En accord avec cette ambivalence, la mise en abyme par la démultiplication des strates apparaît comme une modalité de la création du peintre. Ces écrans à la fois translucides et opaques offrent une perception parcellaire de l'espace, en l'organisant selon montré et caché, visible et invisible. L'artiste altère ainsi la vision afin d'attirer l'attention sur ce qui se laisse deviner tout en paraissant occulté. Si nous sommes appelés à nous délecter de ce que nous voyons, nous nous inquiétons de ce qui nous échappe. Le chevauchement, la superposition des « voiles », les jeux de transparence participent du secret. Ce dernier se garde, ne se révèle pas. Il appartient à la sphère d'intimité de chacun, qui demeure fermée, et de ce fait, supposant le silence et le mystère, il ne se prête pas à une mise en scène.
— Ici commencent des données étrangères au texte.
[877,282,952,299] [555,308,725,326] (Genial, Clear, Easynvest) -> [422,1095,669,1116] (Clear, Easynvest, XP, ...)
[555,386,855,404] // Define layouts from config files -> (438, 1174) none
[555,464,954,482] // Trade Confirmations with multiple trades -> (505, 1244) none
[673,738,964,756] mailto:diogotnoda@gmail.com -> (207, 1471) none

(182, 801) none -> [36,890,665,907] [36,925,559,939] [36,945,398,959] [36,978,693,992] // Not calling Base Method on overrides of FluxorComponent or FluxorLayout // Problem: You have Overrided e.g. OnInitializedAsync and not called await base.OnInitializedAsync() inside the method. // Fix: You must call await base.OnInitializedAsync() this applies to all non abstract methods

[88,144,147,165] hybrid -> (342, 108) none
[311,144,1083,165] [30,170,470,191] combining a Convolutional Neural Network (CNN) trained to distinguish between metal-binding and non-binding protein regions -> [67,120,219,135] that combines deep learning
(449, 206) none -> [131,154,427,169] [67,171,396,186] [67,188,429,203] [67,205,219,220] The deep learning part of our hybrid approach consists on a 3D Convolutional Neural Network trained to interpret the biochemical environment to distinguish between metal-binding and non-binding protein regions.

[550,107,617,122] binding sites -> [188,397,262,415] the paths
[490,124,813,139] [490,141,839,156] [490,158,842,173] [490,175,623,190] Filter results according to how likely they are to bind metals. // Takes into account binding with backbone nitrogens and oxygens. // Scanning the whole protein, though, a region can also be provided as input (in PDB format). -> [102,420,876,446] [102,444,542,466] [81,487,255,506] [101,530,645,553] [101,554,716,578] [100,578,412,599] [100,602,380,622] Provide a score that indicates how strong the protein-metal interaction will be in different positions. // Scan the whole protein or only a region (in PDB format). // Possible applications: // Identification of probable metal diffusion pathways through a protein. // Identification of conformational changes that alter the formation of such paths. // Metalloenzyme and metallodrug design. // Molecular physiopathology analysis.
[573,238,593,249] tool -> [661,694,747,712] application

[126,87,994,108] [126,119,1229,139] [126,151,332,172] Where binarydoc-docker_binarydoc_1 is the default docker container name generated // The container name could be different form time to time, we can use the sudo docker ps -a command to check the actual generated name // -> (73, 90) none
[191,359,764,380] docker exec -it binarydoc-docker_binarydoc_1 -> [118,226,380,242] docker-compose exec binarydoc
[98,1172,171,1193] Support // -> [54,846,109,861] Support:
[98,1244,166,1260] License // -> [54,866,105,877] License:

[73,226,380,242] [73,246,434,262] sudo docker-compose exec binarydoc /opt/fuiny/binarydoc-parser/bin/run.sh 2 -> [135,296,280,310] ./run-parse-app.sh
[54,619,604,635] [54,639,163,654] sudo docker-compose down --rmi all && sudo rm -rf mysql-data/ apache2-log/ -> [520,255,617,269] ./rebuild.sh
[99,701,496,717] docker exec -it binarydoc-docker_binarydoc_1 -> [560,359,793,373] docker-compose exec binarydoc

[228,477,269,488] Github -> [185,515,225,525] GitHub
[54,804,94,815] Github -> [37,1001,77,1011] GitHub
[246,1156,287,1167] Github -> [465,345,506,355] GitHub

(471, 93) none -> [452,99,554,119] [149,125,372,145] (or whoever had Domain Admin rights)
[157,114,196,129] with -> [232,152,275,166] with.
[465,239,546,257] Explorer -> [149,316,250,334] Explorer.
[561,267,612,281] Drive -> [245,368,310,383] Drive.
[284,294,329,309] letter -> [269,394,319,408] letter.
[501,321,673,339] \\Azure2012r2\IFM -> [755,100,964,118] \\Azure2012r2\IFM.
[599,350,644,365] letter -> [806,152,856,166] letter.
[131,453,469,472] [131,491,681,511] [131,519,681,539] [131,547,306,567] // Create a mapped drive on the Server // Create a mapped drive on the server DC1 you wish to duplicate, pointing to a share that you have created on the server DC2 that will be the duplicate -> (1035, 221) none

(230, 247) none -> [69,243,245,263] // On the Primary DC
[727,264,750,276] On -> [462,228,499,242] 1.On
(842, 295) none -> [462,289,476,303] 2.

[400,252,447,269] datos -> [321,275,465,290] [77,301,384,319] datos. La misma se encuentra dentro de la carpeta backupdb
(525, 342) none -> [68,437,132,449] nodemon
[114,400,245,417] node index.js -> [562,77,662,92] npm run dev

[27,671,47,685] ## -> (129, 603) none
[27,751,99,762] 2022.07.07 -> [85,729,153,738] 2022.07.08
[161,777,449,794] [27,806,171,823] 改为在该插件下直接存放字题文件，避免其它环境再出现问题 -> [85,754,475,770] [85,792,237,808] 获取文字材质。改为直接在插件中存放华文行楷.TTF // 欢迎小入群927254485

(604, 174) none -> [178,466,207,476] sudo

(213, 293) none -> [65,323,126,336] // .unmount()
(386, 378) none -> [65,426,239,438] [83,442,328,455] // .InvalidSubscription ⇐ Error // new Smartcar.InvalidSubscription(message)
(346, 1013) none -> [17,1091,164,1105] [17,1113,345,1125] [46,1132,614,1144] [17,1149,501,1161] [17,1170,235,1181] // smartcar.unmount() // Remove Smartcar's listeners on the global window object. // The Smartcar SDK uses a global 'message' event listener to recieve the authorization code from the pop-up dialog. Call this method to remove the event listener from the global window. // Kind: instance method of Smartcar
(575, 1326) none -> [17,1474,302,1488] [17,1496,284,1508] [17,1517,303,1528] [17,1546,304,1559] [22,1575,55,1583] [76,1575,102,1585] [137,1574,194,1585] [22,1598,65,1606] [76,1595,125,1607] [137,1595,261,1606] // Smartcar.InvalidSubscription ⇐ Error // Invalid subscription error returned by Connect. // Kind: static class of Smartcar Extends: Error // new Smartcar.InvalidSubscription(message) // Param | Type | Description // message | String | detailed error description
Relégué derrière le visible, il est appréhendé sans être énoncé explicitement. Dans son universalité, le secret constitue ce que les hommes ont en commun, qu'ils partagent et cherchent à résoudre : D'où vient-on, où va-t-on ? Ces questions d'ordre métaphysique demeurent l'énigme de tout un chacun, dont nul ne détient la clé. « Tous en effet nous sommes mus et émus - physiquement et métaphysiquement - par ce secret qui ne cesse de hanter notre vie et par la nécessité de le mettre à jour : le secret de nos origines. » Plus largement, cette énigme est fondatrice à la fois de l'existence et de l'essence de l'individu . Elle « n'est pas seulement [...] un contenu qu'il y aurait à cacher ou à garder par-devers soi. Autrui est secret parce qu'il est autre. Je suis secret, je suis au secret comme un autre. Une singularité est par essence au secret » . Les peintures de Pierre Zufferey semblent exprimer cette dualité inhérente à la condition humaine : comme dans le psychisme de chaque être, la part enfouie y occupe plus de place que la part visible ou consciente. Selon Jung, l'esprit possède « des strates historiques qui contiennent des produits mentaux archaïques », un réservoir cumulant toutes les traces infraverbales, polysensorielles de nos expériences passées, les strates les plus profondes de notre psyché. C'est pourquoi, dans cette optique, le peintre soutient parfois : « Il m'arrive à la fin d'un travail d'être surpris, de découvrir quelque chose qui fonctionne comme le révélateur de subtiles alchimies intérieures. (...) Ma peinture me dévoile. » Ses gestes traduisent ainsi les mouvements intimes qui affleurent à la surface de sa conscience.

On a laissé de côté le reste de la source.